» **MATERIAL SHOWN**
════════════════════

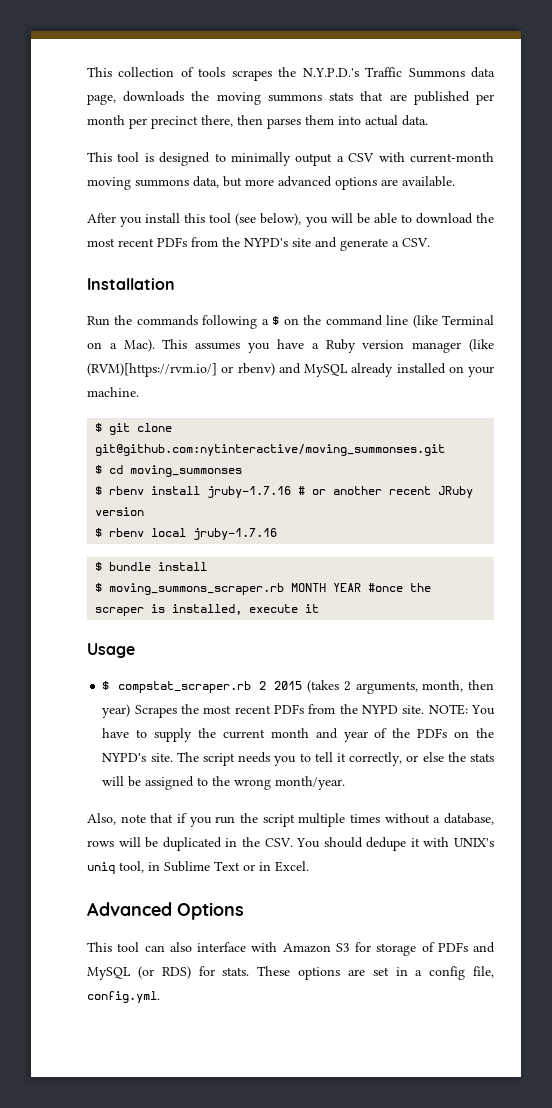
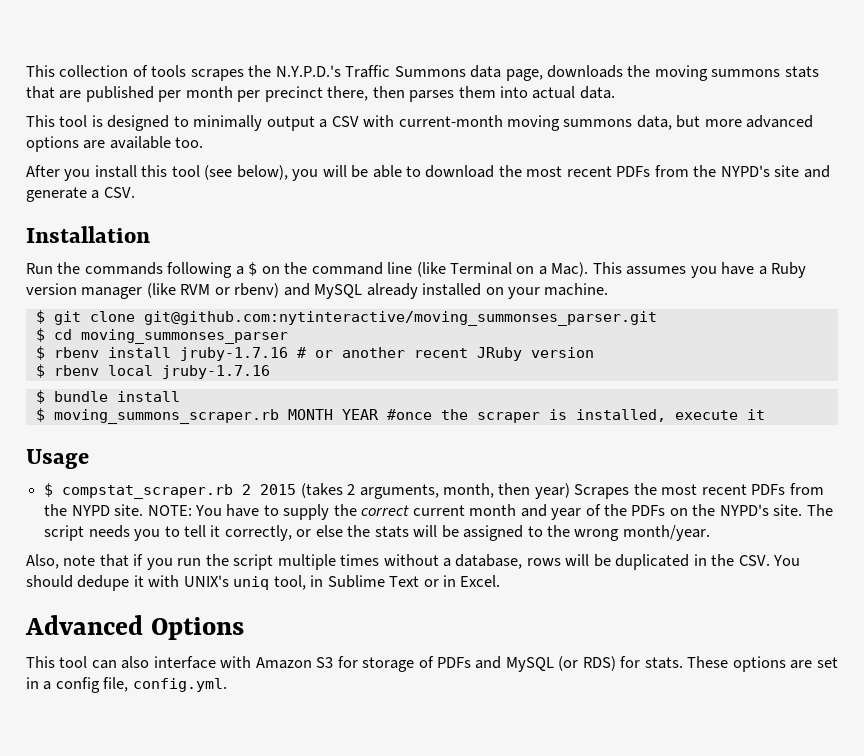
[402,176,455,187] available. -> [109,136,204,149] available too.
[87,363,217,377] (RVM)[https://rvm.io/] -> [180,284,211,295] RVM
[95,444,446,456] git@github.com:nytinteractive/moving_summonses.git -> [143,311,657,326] git@github.com:nytinteractive/moving_summonses_parser.git
[130,465,243,477] moving_summonses -> [80,329,288,344] moving_summonses_parser
(217, 733) none -> [361,505,410,516] correct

════════════════════

» **YOUR TASK**
Line by line, write out the material exactly, leaving the images out.

» **EXERCISE OUTPUT**
[402,176,455,187] available. -> [109,136,204,149] available too.
[87,363,217,377] (RVM)[https://rvm.io/] -> [180,284,211,295] RVM
[95,444,446,456] git@github.com:nytinteractive/moving_summonses.git -> [143,311,657,326] git@github.com:nytinteractive/moving_summonses_parser.git
[130,465,243,477] moving_summonses -> [80,329,288,344] moving_summonses_parser
(217, 733) none -> [361,505,410,516] correct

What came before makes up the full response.